I’m gonna break your f***ing legs
In the aftermath of the Chelsea versus Manchester United game Mark Clattenburg was allegedly treated to the threat of “I’m gonna break your f***ing legs” by a Chelsea player. This was on the back of a debatable call by the referee which at the thousandth time of watching two fans can still see completely differently. So is this a fair response? And perhaps more importantly are referees given enough protection?
To the first question: the answer is simply no.
It is a game of football played by multi-millionaires who despite what they think aren’t gangsters who are above the law. Footballers play by laws that prevent the game from falling into an unpleasant scrap. These laws around the turn of this century were to prevent players from injury. No tackles from behind, no two footed tackles and now a player cannot be out of control when making a tackle.

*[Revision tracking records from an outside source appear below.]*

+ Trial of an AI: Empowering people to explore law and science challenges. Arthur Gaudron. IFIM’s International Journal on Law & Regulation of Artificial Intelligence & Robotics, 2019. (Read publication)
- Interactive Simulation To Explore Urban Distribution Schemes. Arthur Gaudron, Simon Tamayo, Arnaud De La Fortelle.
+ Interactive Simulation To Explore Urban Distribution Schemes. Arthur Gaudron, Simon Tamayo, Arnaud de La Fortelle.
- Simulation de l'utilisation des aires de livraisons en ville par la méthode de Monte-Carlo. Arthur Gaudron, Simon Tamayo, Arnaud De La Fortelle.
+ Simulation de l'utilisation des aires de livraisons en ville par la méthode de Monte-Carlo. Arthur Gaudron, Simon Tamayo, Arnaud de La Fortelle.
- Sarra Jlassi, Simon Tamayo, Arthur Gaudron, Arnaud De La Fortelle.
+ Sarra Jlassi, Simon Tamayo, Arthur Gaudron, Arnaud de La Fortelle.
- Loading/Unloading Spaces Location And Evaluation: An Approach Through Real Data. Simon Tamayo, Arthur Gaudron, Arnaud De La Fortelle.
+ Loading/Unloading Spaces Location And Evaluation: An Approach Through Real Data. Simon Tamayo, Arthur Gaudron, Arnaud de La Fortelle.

The laws though are now attacking another thorn in the side of the game. The issue of diving and cheating from players who have decided that these laws are not for them. Whether he was right or wrong Mark Clattenburg was simply making a brave decision that Fernando Torres had dived in an effort to hopefully level the playing field by having the tackler Jonny Evans sent off.

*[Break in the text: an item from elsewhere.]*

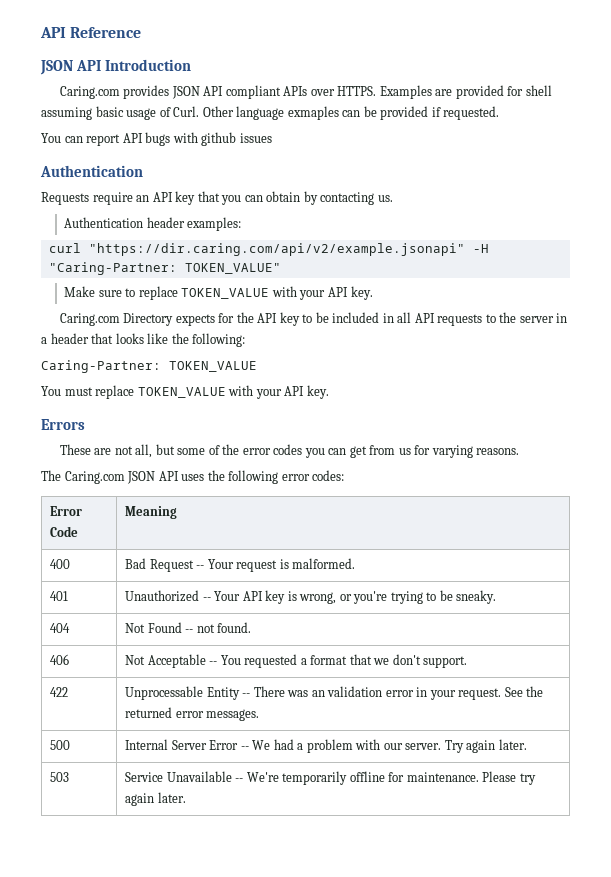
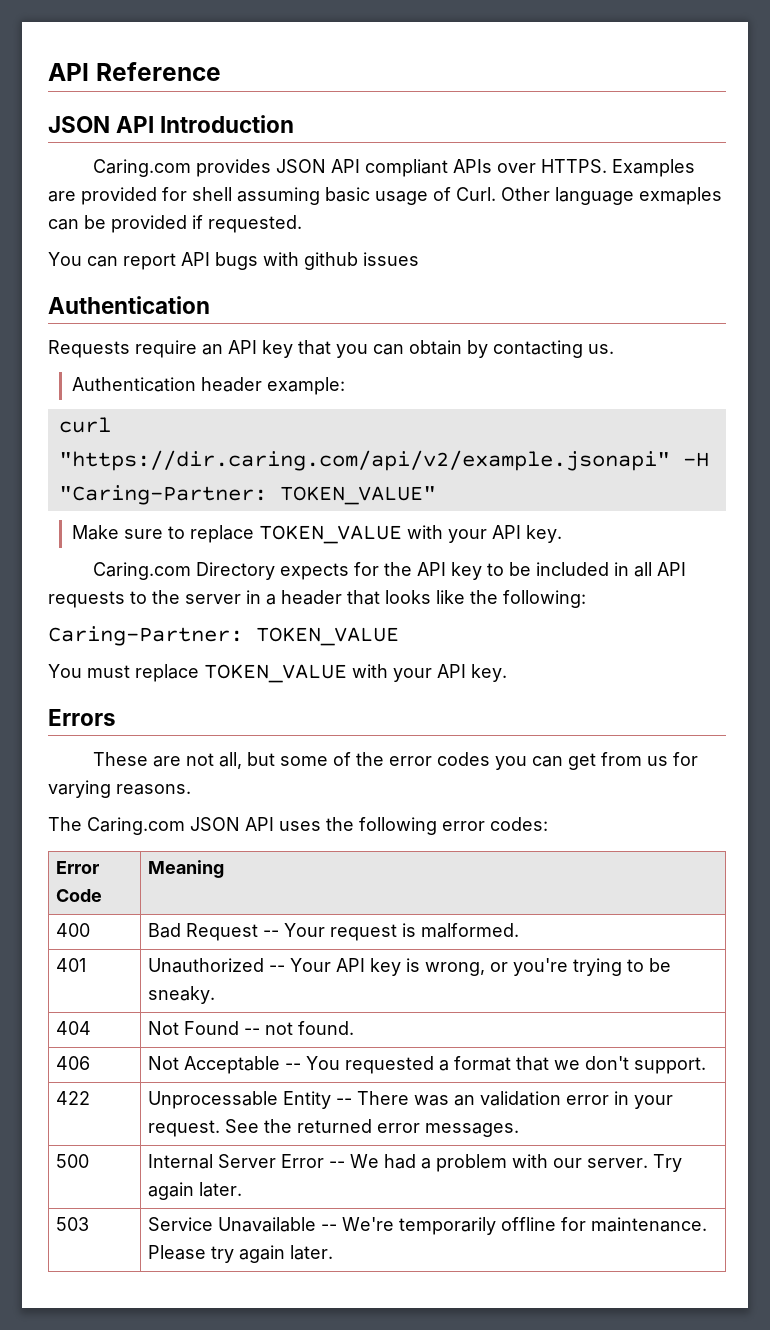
- Authentication header examples:
+ Authentication header example:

For Chelsea players to then descend on his changing room after the game and threaten him not just with the playground threat of breaking his legs but no doubt in a more menacing way entirely (please note: I am not saying that they conjured the Mikel story out of thin air) is just wrong. Players have to realise they are not above the laws of the game, they are merely players. Not administrators, not referees, not judges, juries and executioners. They also need to accept that referees can make mistakes – much like players themselves make mistakes.
Brian Clough’s take on referees from 1978/79. “I think what you do to referees is nothing short of criminal… …I think the standard you feel should be coming from referees at the moment is absolutely incredible”
The second question once again has a pretty simple answer: yes.
Hands up if you thought I was going to say no…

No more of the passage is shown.